WHAT NEEDS TO BE DONE:
Every entry that follows should be reproduced exactly.

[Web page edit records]
________

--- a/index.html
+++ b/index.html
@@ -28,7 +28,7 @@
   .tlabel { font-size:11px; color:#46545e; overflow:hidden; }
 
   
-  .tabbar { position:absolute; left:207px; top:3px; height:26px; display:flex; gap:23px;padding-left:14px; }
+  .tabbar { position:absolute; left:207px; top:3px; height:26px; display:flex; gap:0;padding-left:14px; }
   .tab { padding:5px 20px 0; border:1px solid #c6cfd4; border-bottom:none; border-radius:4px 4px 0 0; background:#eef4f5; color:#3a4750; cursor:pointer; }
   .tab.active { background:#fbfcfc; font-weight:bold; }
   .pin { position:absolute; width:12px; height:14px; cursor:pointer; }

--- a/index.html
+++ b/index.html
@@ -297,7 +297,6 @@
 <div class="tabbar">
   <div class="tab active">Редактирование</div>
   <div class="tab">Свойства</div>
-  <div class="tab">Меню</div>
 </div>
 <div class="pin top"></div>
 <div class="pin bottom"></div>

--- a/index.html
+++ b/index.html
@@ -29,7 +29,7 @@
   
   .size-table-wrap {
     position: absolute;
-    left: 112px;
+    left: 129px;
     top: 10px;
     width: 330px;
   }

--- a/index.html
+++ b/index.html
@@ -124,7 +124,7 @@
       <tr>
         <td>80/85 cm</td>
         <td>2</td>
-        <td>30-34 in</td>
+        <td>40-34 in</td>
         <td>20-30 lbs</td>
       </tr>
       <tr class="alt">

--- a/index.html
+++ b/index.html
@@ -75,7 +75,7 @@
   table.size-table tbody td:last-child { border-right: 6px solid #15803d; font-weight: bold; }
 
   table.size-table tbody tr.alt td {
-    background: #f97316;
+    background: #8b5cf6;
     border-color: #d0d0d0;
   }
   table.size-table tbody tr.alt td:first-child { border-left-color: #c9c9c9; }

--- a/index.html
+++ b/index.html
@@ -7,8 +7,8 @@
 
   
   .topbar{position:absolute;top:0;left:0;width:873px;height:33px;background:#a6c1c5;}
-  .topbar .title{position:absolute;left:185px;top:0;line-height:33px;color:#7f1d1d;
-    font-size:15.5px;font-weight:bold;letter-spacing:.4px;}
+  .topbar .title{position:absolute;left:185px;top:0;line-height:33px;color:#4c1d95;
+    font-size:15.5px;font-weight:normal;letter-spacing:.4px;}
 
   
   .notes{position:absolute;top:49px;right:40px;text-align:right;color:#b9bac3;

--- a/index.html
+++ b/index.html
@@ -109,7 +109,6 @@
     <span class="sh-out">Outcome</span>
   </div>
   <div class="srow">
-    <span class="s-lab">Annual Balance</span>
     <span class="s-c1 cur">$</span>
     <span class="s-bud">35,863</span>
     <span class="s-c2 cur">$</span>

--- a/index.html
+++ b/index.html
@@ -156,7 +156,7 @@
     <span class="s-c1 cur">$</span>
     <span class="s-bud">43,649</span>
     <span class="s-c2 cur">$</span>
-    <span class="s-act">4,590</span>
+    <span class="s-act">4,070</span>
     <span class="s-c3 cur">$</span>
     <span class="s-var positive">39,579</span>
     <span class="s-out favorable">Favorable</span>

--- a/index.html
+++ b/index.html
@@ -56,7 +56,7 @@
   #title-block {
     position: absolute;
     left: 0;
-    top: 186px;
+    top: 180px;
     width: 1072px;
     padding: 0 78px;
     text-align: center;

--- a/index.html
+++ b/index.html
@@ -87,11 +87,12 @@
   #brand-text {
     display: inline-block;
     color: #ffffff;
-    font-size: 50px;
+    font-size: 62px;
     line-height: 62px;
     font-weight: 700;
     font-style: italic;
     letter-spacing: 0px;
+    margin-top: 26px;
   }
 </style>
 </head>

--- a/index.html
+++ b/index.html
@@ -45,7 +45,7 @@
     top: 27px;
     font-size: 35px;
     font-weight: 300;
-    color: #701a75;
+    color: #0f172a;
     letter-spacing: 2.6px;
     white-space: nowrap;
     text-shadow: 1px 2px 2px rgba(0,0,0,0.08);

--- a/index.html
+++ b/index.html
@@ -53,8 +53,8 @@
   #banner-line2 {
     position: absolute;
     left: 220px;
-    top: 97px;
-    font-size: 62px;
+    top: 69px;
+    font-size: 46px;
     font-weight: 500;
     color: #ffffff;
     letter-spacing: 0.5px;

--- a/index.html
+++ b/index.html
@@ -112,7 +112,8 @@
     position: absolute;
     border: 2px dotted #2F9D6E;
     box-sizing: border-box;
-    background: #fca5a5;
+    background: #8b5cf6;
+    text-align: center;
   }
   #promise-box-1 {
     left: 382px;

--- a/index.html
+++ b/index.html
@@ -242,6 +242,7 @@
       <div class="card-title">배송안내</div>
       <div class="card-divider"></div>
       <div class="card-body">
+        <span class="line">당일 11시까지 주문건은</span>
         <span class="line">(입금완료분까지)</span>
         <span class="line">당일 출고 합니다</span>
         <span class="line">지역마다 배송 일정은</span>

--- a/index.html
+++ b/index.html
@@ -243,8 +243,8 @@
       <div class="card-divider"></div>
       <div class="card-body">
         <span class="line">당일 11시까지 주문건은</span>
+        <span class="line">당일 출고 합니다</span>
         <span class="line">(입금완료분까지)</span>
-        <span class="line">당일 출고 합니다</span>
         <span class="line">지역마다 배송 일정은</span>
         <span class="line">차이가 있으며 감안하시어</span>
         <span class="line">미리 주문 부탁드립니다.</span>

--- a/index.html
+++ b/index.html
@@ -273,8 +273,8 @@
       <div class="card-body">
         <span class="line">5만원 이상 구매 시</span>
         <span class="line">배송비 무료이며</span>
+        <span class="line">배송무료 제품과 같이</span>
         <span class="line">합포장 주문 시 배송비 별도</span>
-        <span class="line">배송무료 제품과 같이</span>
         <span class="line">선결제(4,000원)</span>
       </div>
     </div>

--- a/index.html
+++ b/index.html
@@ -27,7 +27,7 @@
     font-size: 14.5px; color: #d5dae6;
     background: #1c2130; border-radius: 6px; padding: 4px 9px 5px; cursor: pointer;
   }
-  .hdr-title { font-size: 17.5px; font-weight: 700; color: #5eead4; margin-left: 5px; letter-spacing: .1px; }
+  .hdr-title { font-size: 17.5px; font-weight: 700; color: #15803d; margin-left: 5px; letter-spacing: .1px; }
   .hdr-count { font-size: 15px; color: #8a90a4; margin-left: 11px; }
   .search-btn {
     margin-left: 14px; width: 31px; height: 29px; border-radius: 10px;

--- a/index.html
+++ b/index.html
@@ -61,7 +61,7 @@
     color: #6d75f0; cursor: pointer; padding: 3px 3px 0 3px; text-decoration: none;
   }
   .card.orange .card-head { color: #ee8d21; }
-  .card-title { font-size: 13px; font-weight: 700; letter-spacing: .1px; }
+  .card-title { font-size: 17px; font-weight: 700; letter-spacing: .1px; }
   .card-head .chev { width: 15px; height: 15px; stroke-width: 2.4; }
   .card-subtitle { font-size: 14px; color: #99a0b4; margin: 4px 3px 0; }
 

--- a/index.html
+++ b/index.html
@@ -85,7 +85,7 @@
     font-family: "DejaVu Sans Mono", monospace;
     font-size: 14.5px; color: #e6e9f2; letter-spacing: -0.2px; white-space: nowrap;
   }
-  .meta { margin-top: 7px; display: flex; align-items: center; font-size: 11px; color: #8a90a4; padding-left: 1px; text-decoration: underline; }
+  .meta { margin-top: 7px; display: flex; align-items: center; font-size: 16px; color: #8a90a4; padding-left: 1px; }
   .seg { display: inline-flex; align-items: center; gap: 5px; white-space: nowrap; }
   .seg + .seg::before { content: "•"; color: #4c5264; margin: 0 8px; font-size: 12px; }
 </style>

________

ANSWER TO THE EXERCISE:
--- a/index.html
+++ b/index.html
@@ -28,7 +28,7 @@
   .tlabel { font-size:11px; color:#46545e; overflow:hidden; }
 
   
-  .tabbar { position:absolute; left:207px; top:3px; height:26px; display:flex; gap:23px;padding-left:14px; }
+  .tabbar { position:absolute; left:207px; top:3px; height:26px; display:flex; gap:0;padding-left:14px; }
   .tab { padding:5px 20px 0; border:1px solid #c6cfd4; border-bottom:none; border-radius:4px 4px 0 0; background:#eef4f5; color:#3a4750; cursor:pointer; }
   .tab.active { background:#fbfcfc; font-weight:bold; }
   .pin { position:absolute; width:12px; height:14px; cursor:pointer; }

--- a/index.html
+++ b/index.html
@@ -297,7 +297,6 @@
 <div class="tabbar">
   <div class="tab active">Редактирование</div>
   <div class="tab">Свойства</div>
-  <div class="tab">Меню</div>
 </div>
 <div class="pin top"></div>
 <div class="pin bottom"></div>

--- a/index.html
+++ b/index.html
@@ -29,7 +29,7 @@
   
   .size-table-wrap {
     position: absolute;
-    left: 112px;
+    left: 129px;
     top: 10px;
     width: 330px;
   }

--- a/index.html
+++ b/index.html
@@ -124,7 +124,7 @@
       <tr>
         <td>80/85 cm</td>
         <td>2</td>
-        <td>30-34 in</td>
+        <td>40-34 in</td>
         <td>20-30 lbs</td>
       </tr>
       <tr class="alt">

--- a/index.html
+++ b/index.html
@@ -75,7 +75,7 @@
   table.size-table tbody td:last-child { border-right: 6px solid #15803d; font-weight: bold; }
 
   table.size-table tbody tr.alt td {
-    background: #f97316;
+    background: #8b5cf6;
     border-color: #d0d0d0;
   }
   table.size-table tbody tr.alt td:first-child { border-left-color: #c9c9c9; }

--- a/index.html
+++ b/index.html
@@ -7,8 +7,8 @@
 
   
   .topbar{position:absolute;top:0;left:0;width:873px;height:33px;background:#a6c1c5;}
-  .topbar .title{position:absolute;left:185px;top:0;line-height:33px;color:#7f1d1d;
-    font-size:15.5px;font-weight:bold;letter-spacing:.4px;}
+  .topbar .title{position:absolute;left:185px;top:0;line-height:33px;color:#4c1d95;
+    font-size:15.5px;font-weight:normal;letter-spacing:.4px;}
 
   
   .notes{position:absolute;top:49px;right:40px;text-align:right;color:#b9bac3;

--- a/index.html
+++ b/index.html
@@ -109,7 +109,6 @@
     <span class="sh-out">Outcome</span>
   </div>
   <div class="srow">
-    <span class="s-lab">Annual Balance</span>
     <span class="s-c1 cur">$</span>
     <span class="s-bud">35,863</span>
     <span class="s-c2 cur">$</span>

--- a/index.html
+++ b/index.html
@@ -156,7 +156,7 @@
     <span class="s-c1 cur">$</span>
     <span class="s-bud">43,649</span>
     <span class="s-c2 cur">$</span>
-    <span class="s-act">4,590</span>
+    <span class="s-act">4,070</span>
     <span class="s-c3 cur">$</span>
     <span class="s-var positive">39,579</span>
     <span class="s-out favorable">Favorable</span>

--- a/index.html
+++ b/index.html
@@ -56,7 +56,7 @@
   #title-block {
     position: absolute;
     left: 0;
-    top: 186px;
+    top: 180px;
     width: 1072px;
     padding: 0 78px;
     text-align: center;

--- a/index.html
+++ b/index.html
@@ -87,11 +87,12 @@
   #brand-text {
     display: inline-block;
     color: #ffffff;
-    font-size: 50px;
+    font-size: 62px;
     line-height: 62px;
     font-weight: 700;
     font-style: italic;
     letter-spacing: 0px;
+    margin-top: 26px;
   }
 </style>
 </head>

--- a/index.html
+++ b/index.html
@@ -45,7 +45,7 @@
     top: 27px;
     font-size: 35px;
     font-weight: 300;
-    color: #701a75;
+    color: #0f172a;
     letter-spacing: 2.6px;
     white-space: nowrap;
     text-shadow: 1px 2px 2px rgba(0,0,0,0.08);

--- a/index.html
+++ b/index.html
@@ -53,8 +53,8 @@
   #banner-line2 {
     position: absolute;
     left: 220px;
-    top: 97px;
-    font-size: 62px;
+    top: 69px;
+    font-size: 46px;
     font-weight: 500;
     color: #ffffff;
     letter-spacing: 0.5px;

--- a/index.html
+++ b/index.html
@@ -112,7 +112,8 @@
     position: absolute;
     border: 2px dotted #2F9D6E;
     box-sizing: border-box;
-    background: #fca5a5;
+    background: #8b5cf6;
+    text-align: center;
   }
   #promise-box-1 {
     left: 382px;

--- a/index.html
+++ b/index.html
@@ -242,6 +242,7 @@
       <div class="card-title">배송안내</div>
       <div class="card-divider"></div>
       <div class="card-body">
+        <span class="line">당일 11시까지 주문건은</span>
         <span class="line">(입금완료분까지)</span>
         <span class="line">당일 출고 합니다</span>
         <span class="line">지역마다 배송 일정은</span>

--- a/index.html
+++ b/index.html
@@ -243,8 +243,8 @@
       <div class="card-divider"></div>
       <div class="card-body">
         <span class="line">당일 11시까지 주문건은</span>
+        <span class="line">당일 출고 합니다</span>
         <span class="line">(입금완료분까지)</span>
-        <span class="line">당일 출고 합니다</span>
         <span class="line">지역마다 배송 일정은</span>
         <span class="line">차이가 있으며 감안하시어</span>
         <span class="line">미리 주문 부탁드립니다.</span>

--- a/index.html
+++ b/index.html
@@ -273,8 +273,8 @@
       <div class="card-body">
         <span class="line">5만원 이상 구매 시</span>
         <span class="line">배송비 무료이며</span>
+        <span class="line">배송무료 제품과 같이</span>
         <span class="line">합포장 주문 시 배송비 별도</span>
-        <span class="line">배송무료 제품과 같이</span>
         <span class="line">선결제(4,000원)</span>
       </div>
     </div>

--- a/index.html
+++ b/index.html
@@ -27,7 +27,7 @@
     font-size: 14.5px; color: #d5dae6;
     background: #1c2130; border-radius: 6px; padding: 4px 9px 5px; cursor: pointer;
   }
-  .hdr-title { font-size: 17.5px; font-weight: 700; color: #5eead4; margin-left: 5px; letter-spacing: .1px; }
+  .hdr-title { font-size: 17.5px; font-weight: 700; color: #15803d; margin-left: 5px; letter-spacing: .1px; }
   .hdr-count { font-size: 15px; color: #8a90a4; margin-left: 11px; }
   .search-btn {
     margin-left: 14px; width: 31px; height: 29px; border-radius: 10px;

--- a/index.html
+++ b/index.html
@@ -61,7 +61,7 @@
     color: #6d75f0; cursor: pointer; padding: 3px 3px 0 3px; text-decoration: none;
   }
   .card.orange .card-head { color: #ee8d21; }
-  .card-title { font-size: 13px; font-weight: 700; letter-spacing: .1px; }
+  .card-title { font-size: 17px; font-weight: 700; letter-spacing: .1px; }
   .card-head .chev { width: 15px; height: 15px; stroke-width: 2.4; }
   .card-subtitle { font-size: 14px; color: #99a0b4; margin: 4px 3px 0; }
 

--- a/index.html
+++ b/index.html
@@ -85,7 +85,7 @@
     font-family: "DejaVu Sans Mono", monospace;
     font-size: 14.5px; color: #e6e9f2; letter-spacing: -0.2px; white-space: nowrap;
   }
-  .meta { margin-top: 7px; display: flex; align-items: center; font-size: 11px; color: #8a90a4; padding-left: 1px; text-decoration: underline; }
+  .meta { margin-top: 7px; display: flex; align-items: center; font-size: 16px; color: #8a90a4; padding-left: 1px; }
   .seg { display: inline-flex; align-items: center; gap: 5px; white-space: nowrap; }
   .seg + .seg::before { content: "•"; color: #4c5264; margin: 0 8px; font-size: 12px; }
 </style>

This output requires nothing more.